■ **Problem**
Pull every line containing the word "solidity" out of the material below.

■ **Given data**
------
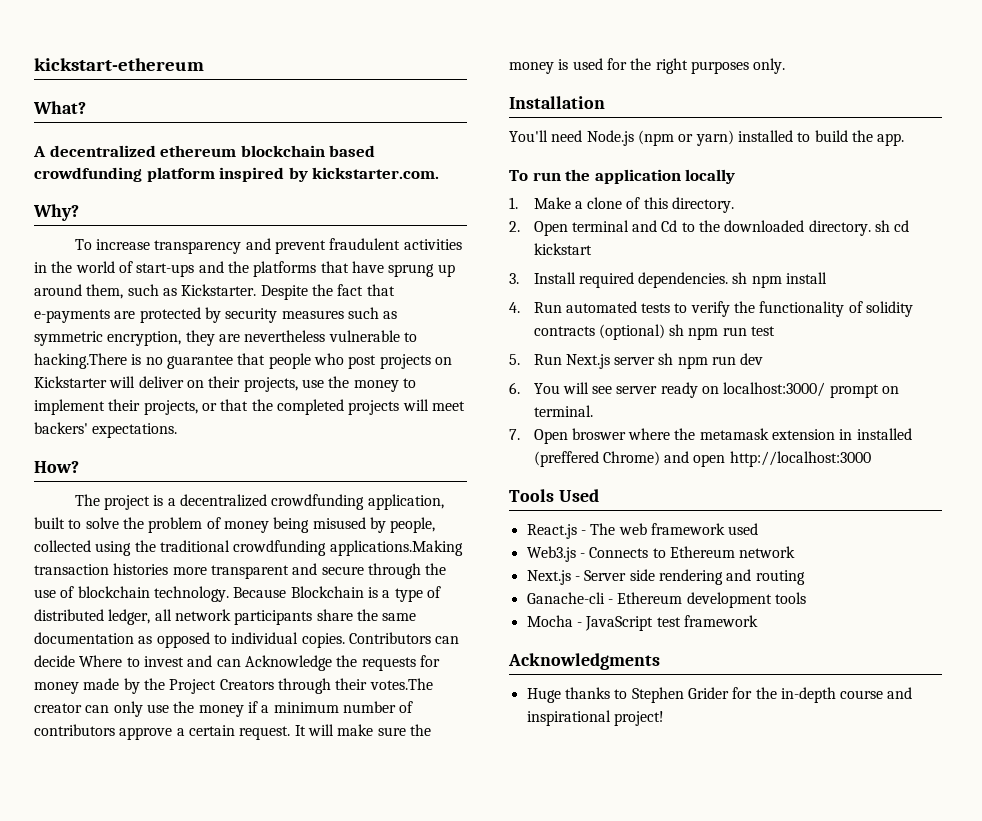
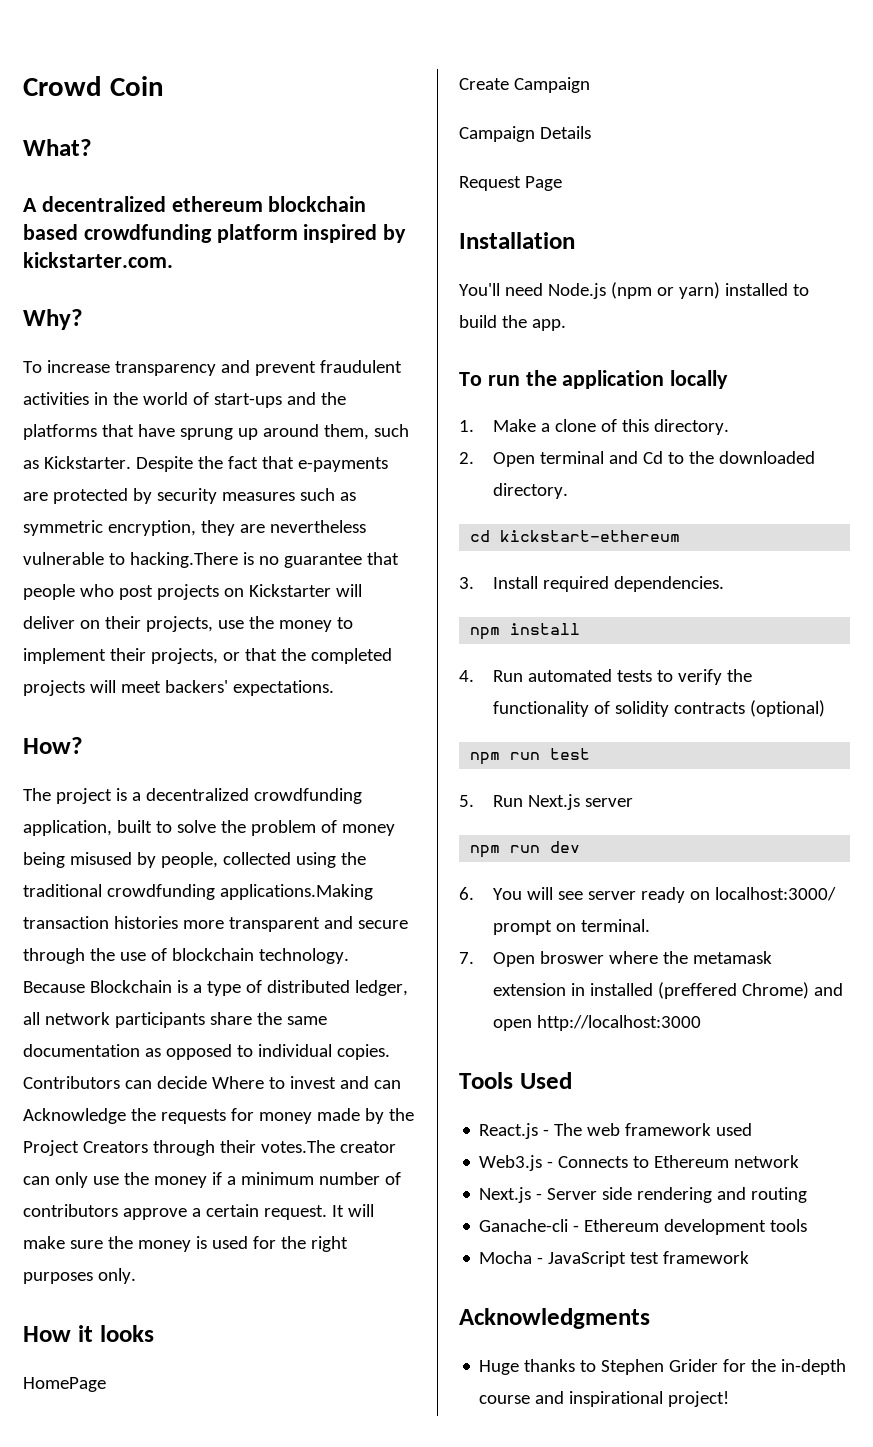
- kickstart-ethereum
+ Crowd Coin
+ How it looks
+ HomePage
+ Create Campaign
+ Campaign Details
+ Request Page
- 2. Open terminal and Cd to the downloaded directory. sh cd kickstart
+ 2. Open terminal and Cd to the downloaded directory.
+ cd kickstart-ethereum
- 3. Install required dependencies. sh npm install
+ 3. Install required dependencies.
+ npm install
- 4. Run automated tests to verify the functionality of solidity contracts (optional) sh npm run test
+ 4. Run automated tests to verify the functionality of solidity contracts (optional)
+ npm run test
- 5. Run Next.js server sh npm run dev
+ 5. Run Next.js server
+ npm run dev

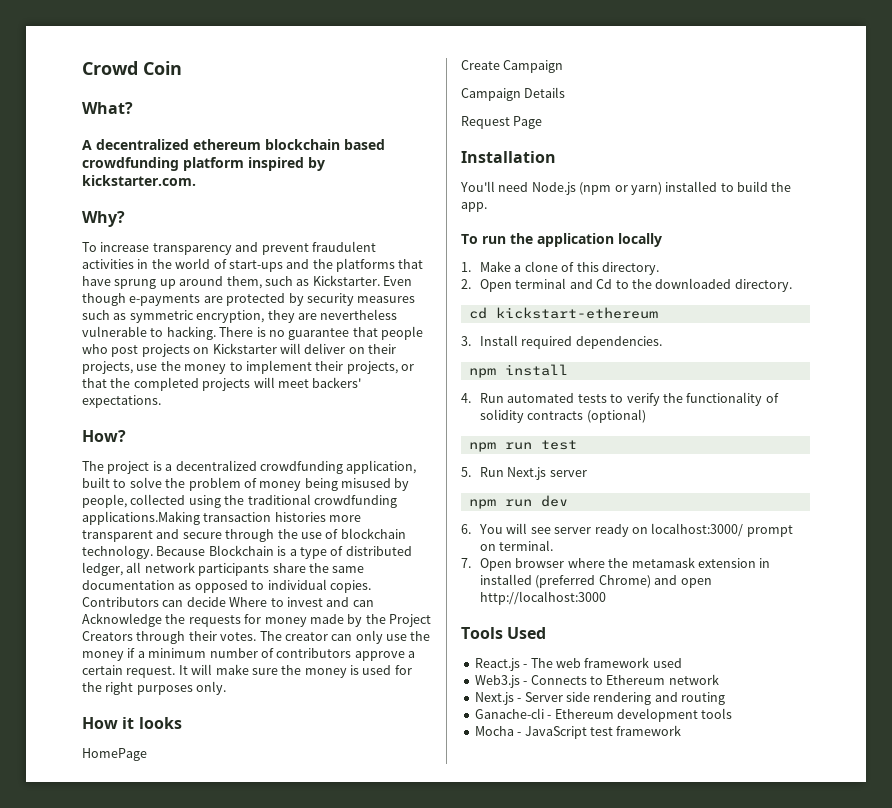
- Despite the fact that e-payments are protected by security measures such as symmetric encryption, they are nevertheless vulnerable to hacking.There is no guarantee that people who post projects on Kickstarter will deliver on their projects, use the money to implement their projects, or that the completed projects will meet backers' expectations.
+ Even though e-payments are protected by security measures such as symmetric encryption, they are nevertheless vulnerable to hacking. There is no guarantee that people who post projects on Kickstarter will deliver on their projects, use the money to implement their projects, or that the completed projects will meet backers' expectations.
- Contributors can decide Where to invest and can Acknowledge the requests for money made by the Project Creators through their votes.The creator can only use the money if a minimum number of contributors approve a certain request.
+ Contributors can decide Where to invest and can Acknowledge the requests for money made by the Project Creators through their votes. The creator can only use the money if a minimum number of contributors approve a certain request.
- 7. Open broswer where the metamask extension in installed (preffered Chrome) and open http://localhost:3000
+ 7. Open browser where the metamask extension in installed (preferred Chrome) and open http://localhost:3000
- Acknowledgments
- Huge thanks to Stephen Grider for the in-depth course and inspirational project!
------
■ **Answer to this task**
- 4. Run automated tests to verify the functionality of solidity contracts (optional) sh npm run test
+ 4. Run automated tests to verify the functionality of solidity contracts (optional)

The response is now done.